Ethical Principle 2: Privacy and Confidentiality
It is crucial that the psychologist maintain the client's privacy and practice with confidentiality. This means never disclosing information about the client, divulging a client list, or talking about the client with anyone outside of the session. The therapeutic relationship must be maintained with strict privacy and confidentiality in order to create and maintain trust with the client. The client will not trust a therapist knowing that his or her information could be used against them. There are some exceptions to the privacy and confidentiality codes of ethics, such as when law enforcement requires information or when there is reasonable suspicion that the client is going to harm self or others. The therapist must always warn the client when the session is being recorded. Recordings of sessions should be safeguarded at all costs, and if possible, coded in ways that ensures client confidentiality. Similarly, billing should be conducted in a manner that does not violate patient confidentiality. For example, the therapist should not send a bill to a client's place of employment or home when the client prefers the therapeutic relationship to remain private. Violations of the privacy and confidentiality agreement should result in severe penalties for the therapist, in order to maintain the integrity of the profession. If the therapist needs to discuss a client with a fellow professional, names and other personal information should be left out of that conversation.
Ethical Principle 3: Truth and Honesty
The professional psychologist must maintain truth and honesty in all matters relating to the therapeutic relationship and the professional practice. This means always representing the services rendered honestly, and telling the truth about credentials and backgrounds. The therapist should never misrepresent himself or herself, such as professing expertise in any given area. This also means that the therapist should not deliver services that are not covered under the provision of their range of expertise. Truth and honesty also applies to the research setting. When the psychologist is conducting research, all data and results must be truthfully presented. No plagiarism will be tolerated in the profession, with regards to publications in academic journals. The therapist must make no false claims in advertisements of services. With regards to fees, the therapist must disclose them in a reasonable manner and not use tactics involving hidden fees or extortion.
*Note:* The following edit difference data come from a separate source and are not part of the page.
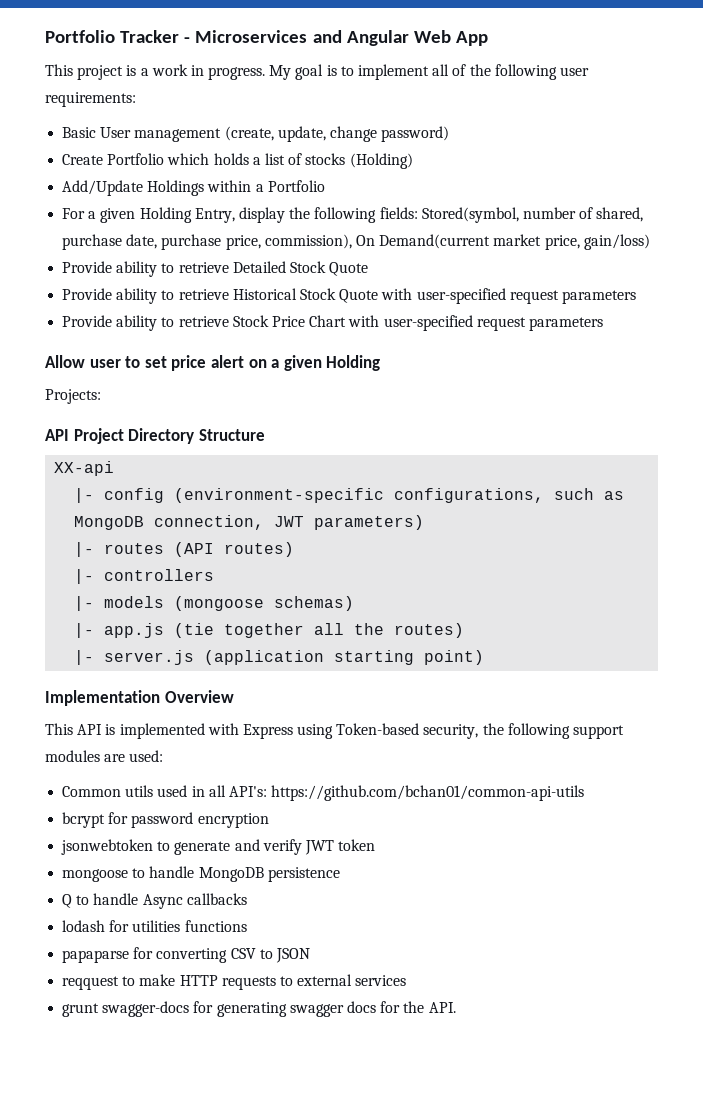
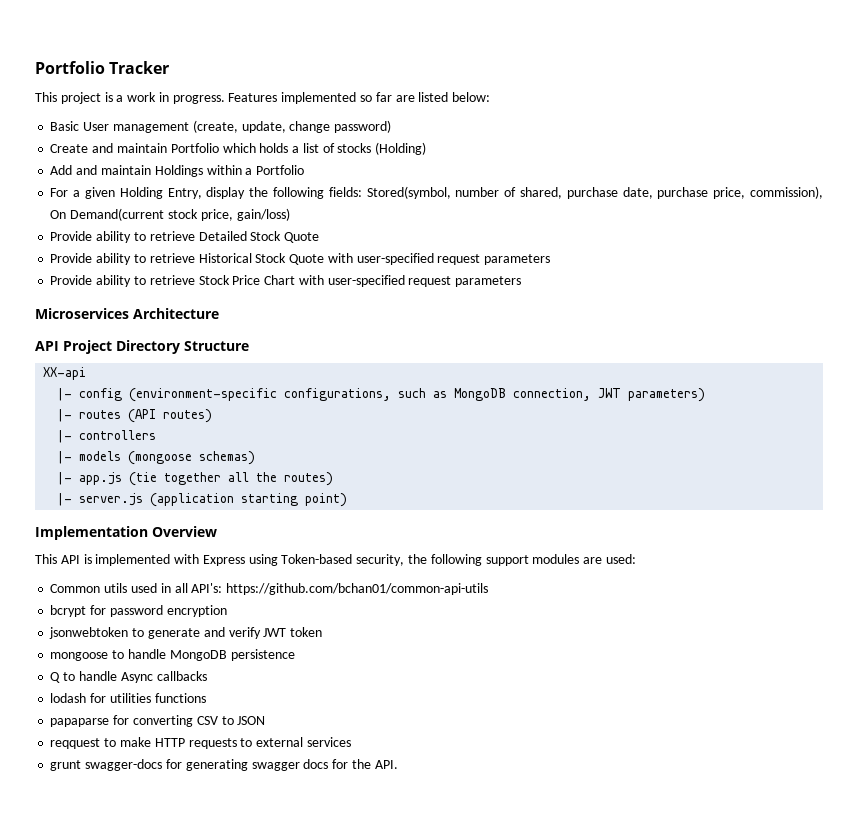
[184,30,488,46] - Microservices and Angular Web App -> (170, 67) none
[269,64,589,80] [45,92,136,107] My goal is to implement all of the following user requirements: -> [228,92,491,104] Features implemented so far are listed below:
(104, 159) none -> [92,143,167,153] and maintain
[62,180,144,196] Add/Update -> [50,165,151,175] Add and maintain
[493,234,542,246] market -> [167,209,198,219] stock
[45,355,381,371] [45,389,101,404] Allow user to set price alert on a given Holding // Projects: -> [35,308,219,319] Microservices Architecture

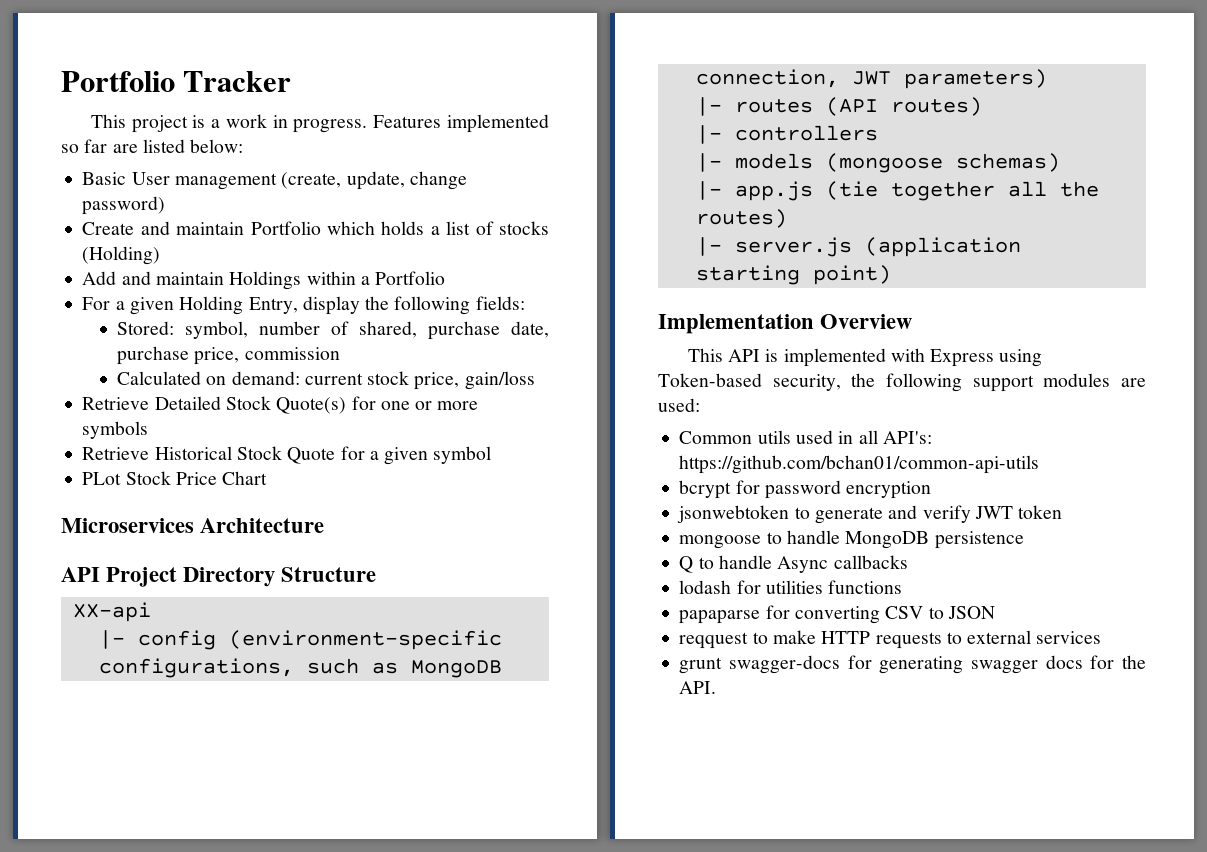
[366,186,451,199] Stored(symbol, -> [117,321,249,339] // Stored: symbol,
[749,186,823,199] [50,208,290,221] [50,231,320,243] [50,253,551,265] [50,275,195,287] commission), On Demand(current stock price, gain/loss) // Provide ability to retrieve Detailed Stock Quote // Provide ability to retrieve Historical Stock Quote with user-specified request parameters // Provide ability to retrieve -> [244,347,340,360] [117,371,535,390] [82,396,479,414] [82,421,149,439] [82,446,492,465] [82,472,122,485] commission // Calculated on demand: current stock price, gain/loss // Retrieve Detailed Stock Quote(s) for one or more symbols // Retrieve Historical Stock Quote for a given symbol // PLot
[298,275,522,287] with user-specified request parameters -> (268, 478) none

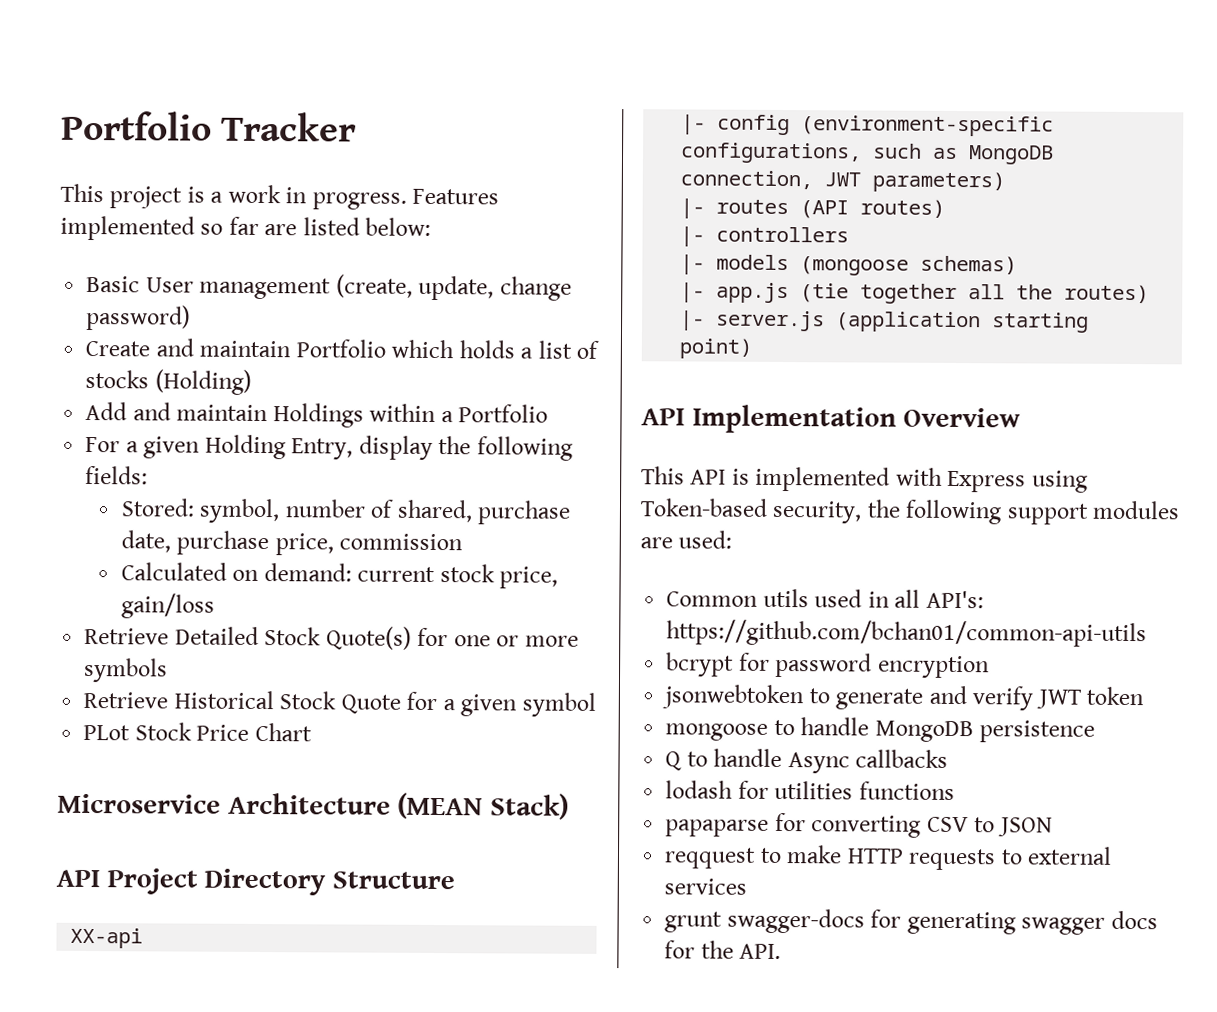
[61,518,194,533] Microservices -> [57,793,221,814] Microservice
(325, 525) none -> [397,792,569,820] (MEAN Stack)
(891, 275) none -> [641,408,685,426] API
Ethical Principle 4: Therapeutic Relationship
The therapeutic relationship has boundaries that both the client and the therapist need to be aware of, especially with regards to intimacy. Because there is a large degree of transference of energy and intimacy in the therapeutic relationship, the therapist needs always to maintain distance and never engage in romantic or sexual liaisons with a client. If a romantic or sexual attraction emerges during the course of therapy, the professional relationship should be immediately terminated and the client referred to another therapist. The APA (2010) advises that therapists refrain from pursuing a sexual relationship with a former client for a period of at least two years, and even after that time, to be extremely cautious so as to avoid exploitation. The therapist is advised to never take on former lovers as clients (APA, 2010). There is potential for exploitation in the therapeutic relationship, and this can be avoided by never engaging in any behavior that takes advantage of the power differential between therapist and client. Thus, when bartering for services, the therapist must be very careful about how to value services rendered vs. services or products received. The therapist must also take care to be aware of personal biases and prejudices, and avoid discrimination at all costs. All types of harassment should be avoided. It is also critical to eliminate any conflicts of interest in a therapeutic relationship, or to maintain multiple relationships with potential for conflict of interest. For example, a therapist who is treating one member of a divorcing couple might not be able to treat the other member unless there has been an express request for couples counseling. The therapist also needs to ensure that the counseling sessions are terminated when the client is ready, rather than exploiting the client just to make extra money. However, when the relationship is being terminated, the therapist also needs to ensure the client is ready and has access to transitional services, if necessary (APA, 2010).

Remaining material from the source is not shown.